Jasun Horsley at Omni Reboot recently shared a number of intriguing insights on the topic of death and how it relates to science fiction, culture and transhumanism. He outlines how science fiction, whether utopia or dystopia, are scientific versions of a belief in a spiritual afterlife since they can soothe awareness of mortality and make us feel better about the present.
Horsley cites the work of Sheldon Solomon which shows how culture is a means of denying death via the manufacturing of extensions of the self and the body, including values which are carried by artifacts we create (ie. books, IPods, spaceships, etc.). The technology we create is meant to improve our lives and bring us closer to the utopia of sci-fi fantasies, but more often than not contributes to a dystopian reality. In his opinion, this happens because we’re unconscious of whatever it is within us causing the problems we’re trying to solve. We’re making things worse the more we try and improve them. A classic metaphor for this is Shelley’s Frankenstein which describes how the inability to accept death and the drive to “play God” creates a tragic monster.

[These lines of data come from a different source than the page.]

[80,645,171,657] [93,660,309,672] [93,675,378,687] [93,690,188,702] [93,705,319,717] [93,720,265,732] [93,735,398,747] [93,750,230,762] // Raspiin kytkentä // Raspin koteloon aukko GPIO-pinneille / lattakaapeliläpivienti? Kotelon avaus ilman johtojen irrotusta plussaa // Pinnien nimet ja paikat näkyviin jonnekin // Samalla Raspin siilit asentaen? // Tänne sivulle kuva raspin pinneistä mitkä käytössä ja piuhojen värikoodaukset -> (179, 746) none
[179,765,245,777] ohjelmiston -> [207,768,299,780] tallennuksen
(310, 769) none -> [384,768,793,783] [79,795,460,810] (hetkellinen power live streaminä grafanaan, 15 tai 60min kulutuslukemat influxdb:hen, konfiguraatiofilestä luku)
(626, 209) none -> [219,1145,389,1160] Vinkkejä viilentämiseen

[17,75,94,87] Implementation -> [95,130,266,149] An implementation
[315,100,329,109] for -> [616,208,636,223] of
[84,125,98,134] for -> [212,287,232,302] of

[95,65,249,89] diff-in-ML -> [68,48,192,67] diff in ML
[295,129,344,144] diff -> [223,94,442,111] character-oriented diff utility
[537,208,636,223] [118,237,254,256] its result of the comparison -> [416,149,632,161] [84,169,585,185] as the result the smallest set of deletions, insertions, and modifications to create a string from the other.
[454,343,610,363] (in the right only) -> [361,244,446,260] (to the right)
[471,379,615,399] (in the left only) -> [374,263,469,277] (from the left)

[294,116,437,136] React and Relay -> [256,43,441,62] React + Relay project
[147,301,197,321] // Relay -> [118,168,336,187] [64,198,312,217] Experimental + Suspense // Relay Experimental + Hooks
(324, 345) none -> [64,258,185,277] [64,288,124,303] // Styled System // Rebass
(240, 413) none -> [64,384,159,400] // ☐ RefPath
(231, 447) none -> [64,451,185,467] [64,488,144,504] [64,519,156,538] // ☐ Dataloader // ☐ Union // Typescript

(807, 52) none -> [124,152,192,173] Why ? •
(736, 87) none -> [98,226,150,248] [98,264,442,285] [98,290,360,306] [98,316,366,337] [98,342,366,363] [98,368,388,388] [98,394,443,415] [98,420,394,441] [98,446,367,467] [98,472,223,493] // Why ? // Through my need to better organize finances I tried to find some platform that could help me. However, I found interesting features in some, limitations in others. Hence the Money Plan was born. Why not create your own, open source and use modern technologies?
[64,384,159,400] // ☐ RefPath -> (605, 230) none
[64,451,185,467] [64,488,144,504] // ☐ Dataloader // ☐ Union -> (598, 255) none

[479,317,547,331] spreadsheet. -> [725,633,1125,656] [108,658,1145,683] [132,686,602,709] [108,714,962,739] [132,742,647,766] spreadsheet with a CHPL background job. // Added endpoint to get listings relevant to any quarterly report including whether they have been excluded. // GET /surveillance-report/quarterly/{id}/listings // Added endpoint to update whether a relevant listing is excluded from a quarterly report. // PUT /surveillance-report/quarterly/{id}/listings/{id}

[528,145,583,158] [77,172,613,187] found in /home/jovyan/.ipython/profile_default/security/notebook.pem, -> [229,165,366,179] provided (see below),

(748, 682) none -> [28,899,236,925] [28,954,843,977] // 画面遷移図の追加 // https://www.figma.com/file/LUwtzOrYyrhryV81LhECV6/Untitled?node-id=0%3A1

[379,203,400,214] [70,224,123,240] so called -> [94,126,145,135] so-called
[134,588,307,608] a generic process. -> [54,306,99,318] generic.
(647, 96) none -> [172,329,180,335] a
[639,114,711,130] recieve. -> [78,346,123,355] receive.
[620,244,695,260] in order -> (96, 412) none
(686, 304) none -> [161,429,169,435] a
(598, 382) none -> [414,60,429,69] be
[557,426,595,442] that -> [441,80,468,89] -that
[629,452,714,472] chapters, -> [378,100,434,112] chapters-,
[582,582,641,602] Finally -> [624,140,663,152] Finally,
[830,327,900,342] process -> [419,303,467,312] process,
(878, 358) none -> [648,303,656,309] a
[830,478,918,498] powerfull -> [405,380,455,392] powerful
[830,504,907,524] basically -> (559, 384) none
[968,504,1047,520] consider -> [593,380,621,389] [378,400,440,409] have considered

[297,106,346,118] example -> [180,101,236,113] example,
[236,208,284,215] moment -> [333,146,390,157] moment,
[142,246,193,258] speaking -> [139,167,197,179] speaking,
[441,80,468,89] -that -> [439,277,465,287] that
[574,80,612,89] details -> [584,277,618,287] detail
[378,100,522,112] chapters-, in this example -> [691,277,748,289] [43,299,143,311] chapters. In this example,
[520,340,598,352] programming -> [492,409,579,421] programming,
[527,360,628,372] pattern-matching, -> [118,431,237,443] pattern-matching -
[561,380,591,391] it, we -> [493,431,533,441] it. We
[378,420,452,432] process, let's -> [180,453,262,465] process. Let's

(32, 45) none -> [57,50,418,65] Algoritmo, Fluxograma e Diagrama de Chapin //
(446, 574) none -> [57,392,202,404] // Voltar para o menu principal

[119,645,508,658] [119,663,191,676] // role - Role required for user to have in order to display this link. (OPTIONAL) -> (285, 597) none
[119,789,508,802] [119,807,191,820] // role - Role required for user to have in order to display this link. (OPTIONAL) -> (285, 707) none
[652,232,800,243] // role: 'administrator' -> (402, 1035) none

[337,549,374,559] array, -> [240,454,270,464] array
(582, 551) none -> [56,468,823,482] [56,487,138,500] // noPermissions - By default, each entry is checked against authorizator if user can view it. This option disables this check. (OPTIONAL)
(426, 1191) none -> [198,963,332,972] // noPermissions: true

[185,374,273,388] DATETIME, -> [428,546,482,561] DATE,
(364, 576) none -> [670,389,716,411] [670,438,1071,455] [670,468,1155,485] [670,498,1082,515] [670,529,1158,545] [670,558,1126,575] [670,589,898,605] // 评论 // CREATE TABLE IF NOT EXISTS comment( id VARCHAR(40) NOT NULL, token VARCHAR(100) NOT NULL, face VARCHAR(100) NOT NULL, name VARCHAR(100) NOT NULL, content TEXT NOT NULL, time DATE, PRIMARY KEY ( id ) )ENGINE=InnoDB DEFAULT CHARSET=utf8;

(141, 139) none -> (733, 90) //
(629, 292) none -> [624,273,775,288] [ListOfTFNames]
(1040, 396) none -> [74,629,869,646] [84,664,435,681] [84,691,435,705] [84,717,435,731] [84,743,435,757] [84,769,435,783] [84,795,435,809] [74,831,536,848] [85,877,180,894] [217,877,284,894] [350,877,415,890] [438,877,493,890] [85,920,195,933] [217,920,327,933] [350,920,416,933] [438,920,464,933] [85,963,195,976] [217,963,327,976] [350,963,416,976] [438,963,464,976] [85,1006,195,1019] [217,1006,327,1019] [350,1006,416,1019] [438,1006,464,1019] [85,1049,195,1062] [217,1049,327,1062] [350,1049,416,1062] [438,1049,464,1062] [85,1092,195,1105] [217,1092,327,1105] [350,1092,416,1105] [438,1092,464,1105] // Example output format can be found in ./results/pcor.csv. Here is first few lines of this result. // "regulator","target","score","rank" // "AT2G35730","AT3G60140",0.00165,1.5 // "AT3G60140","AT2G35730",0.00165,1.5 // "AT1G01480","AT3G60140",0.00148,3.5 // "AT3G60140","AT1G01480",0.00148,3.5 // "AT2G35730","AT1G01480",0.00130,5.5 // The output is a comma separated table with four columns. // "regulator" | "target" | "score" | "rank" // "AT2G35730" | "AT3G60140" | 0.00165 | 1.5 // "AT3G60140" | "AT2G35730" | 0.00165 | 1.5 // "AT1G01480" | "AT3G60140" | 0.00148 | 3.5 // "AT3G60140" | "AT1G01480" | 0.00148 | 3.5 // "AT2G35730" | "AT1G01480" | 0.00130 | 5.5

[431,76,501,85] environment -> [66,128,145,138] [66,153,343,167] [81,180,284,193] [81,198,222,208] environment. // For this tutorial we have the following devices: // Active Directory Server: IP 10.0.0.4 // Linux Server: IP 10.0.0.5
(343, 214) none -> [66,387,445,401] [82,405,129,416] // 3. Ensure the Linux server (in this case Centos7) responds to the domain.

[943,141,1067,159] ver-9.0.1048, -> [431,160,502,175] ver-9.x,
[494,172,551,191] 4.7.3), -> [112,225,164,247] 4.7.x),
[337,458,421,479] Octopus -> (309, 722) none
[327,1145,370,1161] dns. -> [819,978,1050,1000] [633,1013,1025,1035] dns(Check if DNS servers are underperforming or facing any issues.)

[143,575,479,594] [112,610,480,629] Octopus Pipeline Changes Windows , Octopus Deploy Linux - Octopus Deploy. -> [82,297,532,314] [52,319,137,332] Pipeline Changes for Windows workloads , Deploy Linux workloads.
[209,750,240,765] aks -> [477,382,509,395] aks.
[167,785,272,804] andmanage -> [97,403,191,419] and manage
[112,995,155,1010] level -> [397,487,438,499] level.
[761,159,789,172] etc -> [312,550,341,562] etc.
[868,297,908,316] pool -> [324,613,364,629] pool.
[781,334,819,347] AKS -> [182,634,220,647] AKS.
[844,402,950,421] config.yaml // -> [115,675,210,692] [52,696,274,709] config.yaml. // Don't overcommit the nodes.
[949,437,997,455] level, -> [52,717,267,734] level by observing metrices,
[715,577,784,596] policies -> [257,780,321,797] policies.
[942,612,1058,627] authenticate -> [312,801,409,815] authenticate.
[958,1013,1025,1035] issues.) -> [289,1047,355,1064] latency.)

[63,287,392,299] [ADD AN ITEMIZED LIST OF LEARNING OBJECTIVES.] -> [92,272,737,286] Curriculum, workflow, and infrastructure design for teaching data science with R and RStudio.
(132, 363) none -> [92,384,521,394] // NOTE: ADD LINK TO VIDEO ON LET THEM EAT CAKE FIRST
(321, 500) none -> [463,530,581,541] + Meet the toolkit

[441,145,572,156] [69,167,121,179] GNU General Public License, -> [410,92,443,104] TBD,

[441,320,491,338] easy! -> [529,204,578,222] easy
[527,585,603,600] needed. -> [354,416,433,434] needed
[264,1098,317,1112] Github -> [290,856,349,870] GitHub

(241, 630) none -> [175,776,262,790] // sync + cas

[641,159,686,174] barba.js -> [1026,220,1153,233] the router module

According to Horsley, transhumanism is the religion of the (imagined) future, which most of us are already followers of, whether aware of it or not. For those not familiar with transhumanism (also known as extropianism), he provides an accurate and succinct definition in the following excerpt:
Transhumanism is a scientistic movement based on the belief that who (and what) we are can be divorced from biology. In its more extreme camps, Transhumanism divorces human existence from the psyche by suggesting that:
• At least some of the elements of consciousness can be converted to digital information.
• This data will be self-aware.
• It will be a continuation of the biologically-based awareness which it copied.
Horsley is skeptical of this view because it ignores the importance of the unconscious. In his words:
“Who we are” is not a mind-body system but a psyche-body system. We aren’t meat vessels with an internal stream of mental data running through them and animating them. The vast majority of our total “psychosoma” system functions at an unconscious level.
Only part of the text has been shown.